What are (some) people saying about ChatGPT on Twitter?
I’m teaching a graduate-level course on digital research methods this upcoming fall semester, and I decided to update my social media analysis unit, taking into account the latest changes to the Twitter API. When these changes were announced in February, many people were understandably upset by the company’s decision to severely limit the number of calls that can be made with the free version of Twitter’s API. This is particularly hard on academics who rely on Twitter data for their research projects. For instance, researchers who study things like hate speech and misinformation will now have a much tougher time getting access to data for their research.
Although I don’t typically employ large-scale social media analytics in my own research, students are often interested in these methods and it’s a great way to develop some basic coding skills and understanding of different text analysis tools. After poking around a bit, I found that I could still get access to some Twitter data through an old twitter mining package rtweet. However, I’m not sure how much longer this package is going to be functional, because according to this blog post from the creator, no new updates will be made to rtweet after July first. Bummer.
But I didn’t know that when I began messing around with rtweet, so I figured I could at least get a blog post out of it!
My favorite thing about rtweet is its simple integration into the r programming language and the “tidy text” approach to text analysis. Basically, tidy text is an r package that structures large amounts of text data into individual “tokens” (words, sentences, phrases, etc.) that you can then analyze for things like word count or n-gram correlation (a fancy way of saying “words that tend to appear together”). If you have any interest in computational text analysis, I highly recommend the book Text Mining with R (free through this link). It provides a ton of hands-on exercises with different kinds of texts (literature, scientific documents) to demonstrate the functionality of a tidy text approach.
For the grad course I’m teaching, I wanted to develop a short workshop-style exercise we could do in class where students use rtweet to search Twitter for a particular term or topic, download the data, clean it up, and then visualize it. After perusing the rtweet documentation, and considering the limitations of the new Twitter API, I decided to employ the search_tweets function, which returns search results on Twitter from “the past 6-9 days.” The function supports a boolean logic (AND/OR), meaning that you can put in more than one search term and it will only return tweets that contain both of those words. Building from my recent curiosity with generative AI as a writing technology, I decided to find recent tweets that contained both “chatgpt” AND “writing.” Here is what the code looks like.
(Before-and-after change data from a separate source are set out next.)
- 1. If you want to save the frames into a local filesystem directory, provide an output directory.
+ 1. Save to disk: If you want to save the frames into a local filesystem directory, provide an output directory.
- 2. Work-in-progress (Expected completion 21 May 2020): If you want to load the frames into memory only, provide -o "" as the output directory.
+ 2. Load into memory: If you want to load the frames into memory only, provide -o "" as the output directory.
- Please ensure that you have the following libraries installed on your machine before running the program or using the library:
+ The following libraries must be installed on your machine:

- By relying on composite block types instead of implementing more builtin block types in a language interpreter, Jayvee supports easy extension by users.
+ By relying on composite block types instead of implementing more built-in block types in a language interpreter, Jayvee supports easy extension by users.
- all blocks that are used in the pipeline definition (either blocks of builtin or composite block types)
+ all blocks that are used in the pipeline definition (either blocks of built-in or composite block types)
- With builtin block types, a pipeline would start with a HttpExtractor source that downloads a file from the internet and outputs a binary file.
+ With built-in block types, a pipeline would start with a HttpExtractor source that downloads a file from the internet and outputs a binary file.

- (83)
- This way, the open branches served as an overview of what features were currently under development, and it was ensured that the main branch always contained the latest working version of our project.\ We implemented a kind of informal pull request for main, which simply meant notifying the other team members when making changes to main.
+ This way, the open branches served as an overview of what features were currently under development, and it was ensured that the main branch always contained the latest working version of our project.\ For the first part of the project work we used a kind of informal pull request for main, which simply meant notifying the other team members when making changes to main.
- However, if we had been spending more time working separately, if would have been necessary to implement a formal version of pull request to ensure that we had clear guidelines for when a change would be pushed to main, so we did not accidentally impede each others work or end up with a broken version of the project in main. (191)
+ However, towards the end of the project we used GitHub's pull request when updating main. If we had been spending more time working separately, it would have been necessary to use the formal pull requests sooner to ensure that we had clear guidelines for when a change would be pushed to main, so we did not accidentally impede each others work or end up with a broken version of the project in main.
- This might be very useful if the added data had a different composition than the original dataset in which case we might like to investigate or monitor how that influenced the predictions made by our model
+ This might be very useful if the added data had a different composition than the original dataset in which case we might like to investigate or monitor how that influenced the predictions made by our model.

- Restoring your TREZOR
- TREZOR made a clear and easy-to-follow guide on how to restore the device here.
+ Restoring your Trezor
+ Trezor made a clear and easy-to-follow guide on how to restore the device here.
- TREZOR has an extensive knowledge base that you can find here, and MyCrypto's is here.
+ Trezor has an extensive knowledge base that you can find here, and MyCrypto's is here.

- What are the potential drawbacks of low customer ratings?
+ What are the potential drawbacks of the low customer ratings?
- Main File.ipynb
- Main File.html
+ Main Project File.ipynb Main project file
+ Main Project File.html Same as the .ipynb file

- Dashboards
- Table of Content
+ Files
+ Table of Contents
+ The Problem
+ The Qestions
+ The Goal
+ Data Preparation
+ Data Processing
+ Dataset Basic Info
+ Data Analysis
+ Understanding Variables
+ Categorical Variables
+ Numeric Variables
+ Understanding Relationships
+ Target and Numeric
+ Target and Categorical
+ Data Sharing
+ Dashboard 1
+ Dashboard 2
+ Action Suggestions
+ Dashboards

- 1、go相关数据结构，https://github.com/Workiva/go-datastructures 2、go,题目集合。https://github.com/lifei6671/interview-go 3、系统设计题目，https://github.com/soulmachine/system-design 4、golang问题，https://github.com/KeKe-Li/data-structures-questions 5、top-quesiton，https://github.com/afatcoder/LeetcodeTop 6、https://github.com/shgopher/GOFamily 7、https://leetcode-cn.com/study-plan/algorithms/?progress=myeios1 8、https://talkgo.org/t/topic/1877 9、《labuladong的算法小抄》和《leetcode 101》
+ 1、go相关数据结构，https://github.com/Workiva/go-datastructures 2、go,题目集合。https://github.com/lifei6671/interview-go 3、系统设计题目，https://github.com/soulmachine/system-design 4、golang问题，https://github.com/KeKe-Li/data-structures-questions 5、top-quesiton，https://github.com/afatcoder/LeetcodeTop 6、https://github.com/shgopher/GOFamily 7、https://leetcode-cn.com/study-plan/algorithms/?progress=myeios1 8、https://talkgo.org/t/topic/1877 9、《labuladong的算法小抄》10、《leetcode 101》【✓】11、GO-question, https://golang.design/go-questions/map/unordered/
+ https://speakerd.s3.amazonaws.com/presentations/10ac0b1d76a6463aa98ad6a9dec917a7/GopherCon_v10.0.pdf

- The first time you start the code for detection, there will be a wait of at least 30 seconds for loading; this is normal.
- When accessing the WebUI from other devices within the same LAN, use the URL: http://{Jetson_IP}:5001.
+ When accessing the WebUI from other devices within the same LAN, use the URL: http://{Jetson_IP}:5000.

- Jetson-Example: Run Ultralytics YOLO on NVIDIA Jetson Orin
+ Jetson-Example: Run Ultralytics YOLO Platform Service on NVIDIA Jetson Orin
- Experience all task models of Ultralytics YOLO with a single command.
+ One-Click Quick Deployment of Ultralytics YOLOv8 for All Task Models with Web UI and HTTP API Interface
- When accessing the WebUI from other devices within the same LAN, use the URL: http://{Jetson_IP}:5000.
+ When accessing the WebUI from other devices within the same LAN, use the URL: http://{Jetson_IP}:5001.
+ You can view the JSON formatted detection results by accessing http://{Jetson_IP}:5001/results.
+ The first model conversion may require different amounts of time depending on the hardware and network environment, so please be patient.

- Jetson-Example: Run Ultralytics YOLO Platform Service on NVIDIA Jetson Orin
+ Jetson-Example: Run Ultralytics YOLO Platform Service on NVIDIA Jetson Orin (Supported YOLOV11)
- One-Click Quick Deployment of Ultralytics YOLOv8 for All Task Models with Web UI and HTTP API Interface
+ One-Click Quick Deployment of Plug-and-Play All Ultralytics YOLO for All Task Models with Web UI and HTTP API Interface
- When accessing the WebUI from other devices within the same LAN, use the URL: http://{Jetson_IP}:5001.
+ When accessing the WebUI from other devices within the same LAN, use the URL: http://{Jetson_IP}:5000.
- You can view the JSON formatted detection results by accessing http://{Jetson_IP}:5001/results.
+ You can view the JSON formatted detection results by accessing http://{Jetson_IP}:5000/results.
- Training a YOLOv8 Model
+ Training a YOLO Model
chatgpt_writing <- search_tweets("chatgpt writing", lang = "en", n = Inf, include_rts = FALSE)
Basically, this piece of code pulls english language tweets containing my search terms (minus retweets) and puts them into a data table named “chatgpt_writing.” There’s additional code you will need to apply to clean up the tweets (remove common words, organize in tidy text format, etc.), but once you do all of that, you will generate a data table with two columns and one row for each word in the data set. Here’s a snapshot of what that data looked like once it was cleaned up in this way (P.S. If you're interested, the full code for this can be found at this github repository):
Once the data is in this format, you can use some other r packages to visualize it. For this example, I just wanted to look at the top 15 words used across the dataset. Here’s what I found:
Seeing words like “content” and “prompt” is not too surprising considering that the use of ChatGPT for things like content marketing and prompt engineering tends to dominate the online discourse about generative AI. “People” stands out as a somewhat interesting term here, considering it’s not really clear how it’s being used in relation to this conversation. Maybe some tweets are talking about AI replacing human writers? Or maybe this is just a stylistic fluke in the way users tweet about AI (“People are writing college essays with ChatGPT!”)?
Regardless, I like this as an in-class exercise because it’s 1) easy to understand, and 2) not particularly helpful. In other words, it’s a good reminder that doing social media analysis in writing and rhetoric fields, particularly with statistical tools, is probably going to leave you with more questions than answers. It can be tempting (even for me) to approach these tools as a kind of magic wand that will allow me some kind of instant access to the rhetorical dimensions of an online conversation. But as is often the case with research, things are a lot messy in practice. Getting some initial results, especially in a “tidy” format, should be seen as the beginning of your inquiry, not the answer to your question.
Hopefully the rtweet package still works in the fall, but if not, then at least this blog post can serve as a reminder of the fragility of conducting digital research in an ever-evolving media ecosystem.